TANTE AMBAR

20 0 0
                                        

"Ku menangis.... Membayangkan betapa kejamnya dirimu---"

Teloteotoeloelot...

Zara yang sedang membersihkan rumah sembari bernyanyi menghentikan aktivitas nya karena ada panggilan masuk di ponselnya.

Ia mengambil ponselnya di meja, dilihatnya id penelpon yang ternyata Refika.

"Halo, kenapa fik? Tumben banget nelpon?"

"Mama nyuruh kamu kesini, katanya di rumah mau ada arisan."

"Lah? Gue disuruh ikut arisan gitu?"

"Enggak gitu, mama buat makanan banyak banget. Jadi aku disuruh buat ngundang kamu sama anak anak. Tapi Ersha gak bisa, soalnya dia lagi ke rumah neneknya, Arka juga kesini kok. Kamu kesini juga ya."

"Oh oke oke gue kesitu."

"Sip, aku tutup dulu ya zar, dipanggil mama soalnya.

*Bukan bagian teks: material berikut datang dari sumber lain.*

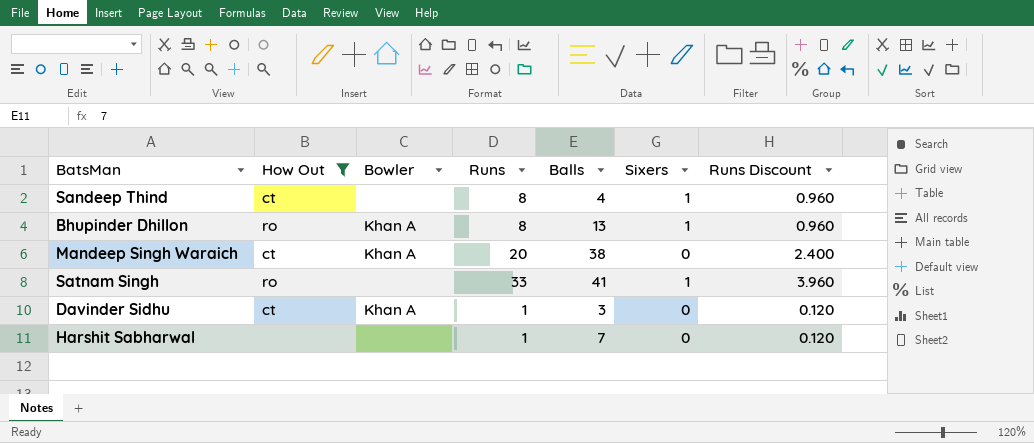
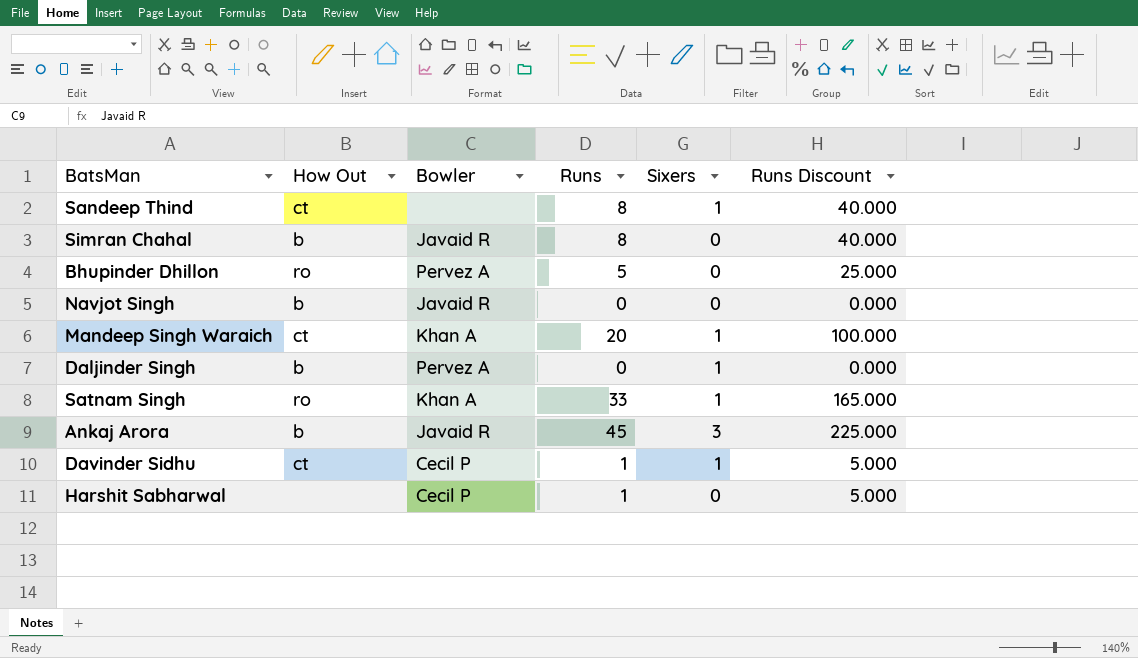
filter: How Out != b -> none
column Balls | position: 5 -> none
column Runs Discount | formula: [Runs] * 0.12 -> [Runs] * 5
Bhupinder Dhillon | Bowler: Khan A -> Pervez A
Bhupinder Dhillon | Runs: 8 -> 5
Bhupinder Dhillon | Sixers: 1 -> 0
Mandeep Singh Waraich | Sixers: 0 -> 1
Satnam Singh | Bowler: none -> Khan A
Davinder Sidhu | Bowler: Khan A -> Cecil P
Davinder Sidhu | Sixers: 0 -> 1
Harshit Sabharwal | Bowler: none -> Cecil P

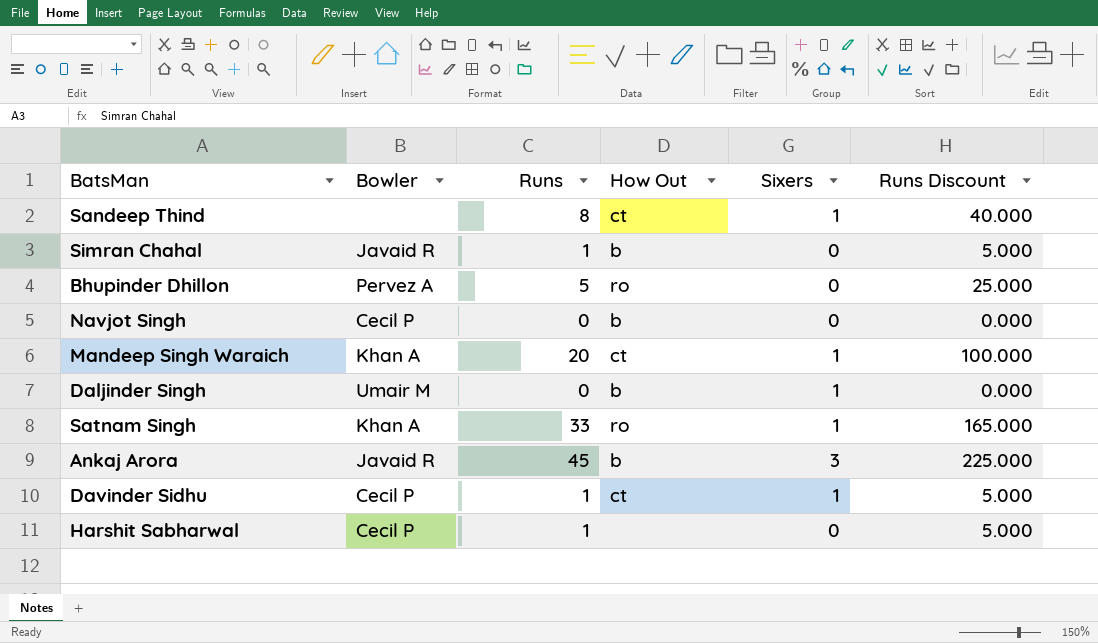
column How Out | position: 2 -> 4
Simran Chahal | Runs: 8 -> 1
Simran Chahal | Runs Discount: 40.000 -> 5.000
Navjot Singh | Bowler: Javaid R -> Cecil P
Daljinder Singh | Bowler: Pervez A -> Umair M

See you jam 9 nanti ya zar."

"Oke."

Zara meletakkan ponselnya, lalu melanjutkan kegiatannya membersihkan rumah. Setelah selesai ia menuju taman belakang rumah untuk menghampiri mami nya.

"Mi, mami."

Dita yang sedang menanam bunga mawar menoleh ke arah putri kesayangannya.

"Apa sayang?"

"Mi, nanti aku ikut mami arisan ya."

Dita menghentikan aktivitasnya, lalu menoleh ke arah Zara. Punggung tangannya ditempelkan pada dahi anak gadisnya.

"Tumben? Kesambet apaan kamu ar?"Dita benar benar keheranan.

Biasanya saja jika Dita mengajak Zara pasti Zara akan menolak mentah-mentah bahkan dengan iming iming ada cowok ganteng. Namun kali ini Zara malah mengajukan diri.

Haruskah Dita melaksanakan tumpengan dalam rangka syukuran Zara mau diajak arisan?

"Mami arisan di rumahnya Refika kan? Tante Sofi nyuruh Ara kesana sama Arka juga."penjelasan Zara membuat Dita membulatkan mulutnya.

"Oh gitu, ya bagus lah. Sekali kali kamu ikut arisan, jadi kamu bisa ngerti sekalian belajar jadi mak mak sosialita."

"Hadeh, iyain deh mi."

Zara akhirnya membantu mami nya dari atas kursi roda.

"Mi, Ara capek deh naik kursi roda terus."

"Yaudah besok mami cariin dokter therapy terbaik di kota ini."

"Beneran?"

"Iya, untuk sementara kamu bisa ngandelin mami, papi, bang Ian, sama temen temen kamu."

Zara memaksakan senyumnya, bang Ian ya? Hubungan mereka belum membaik.

"Kamu masih marahan ar sama abangmu?"

Zara menghembuskan nafasnya kemudian mengangguk lemah.

"Lama banget sih, emang kenapa sih kalian marahan kaya gini?"

"Biasa mi, bukan masalah yang besar kok. Mami gak perlu tau, masalahnya cuma masalah sepele kok. Lagian Ara sama bang Ian udah besar kan, kita pasti bisa menyelesaikan masalah kita sendiri."

"Iya deh, tapi jangan lama lama ar. Cepet baikan gih."ucap Dita.

"Males ah, Ara masih pengen marahan haha."mendengar ucapan ngawur Zara, Dita mencubit lengan gadis itu.

"Masih pengen marahan masih pengen marahan! Gak mami kasih uang jajan sebulan kalian baru tau rasa."

"Ya jangan lah mi. Iya iya Ara usahain baikan sama bang Ian."pasrah Zara.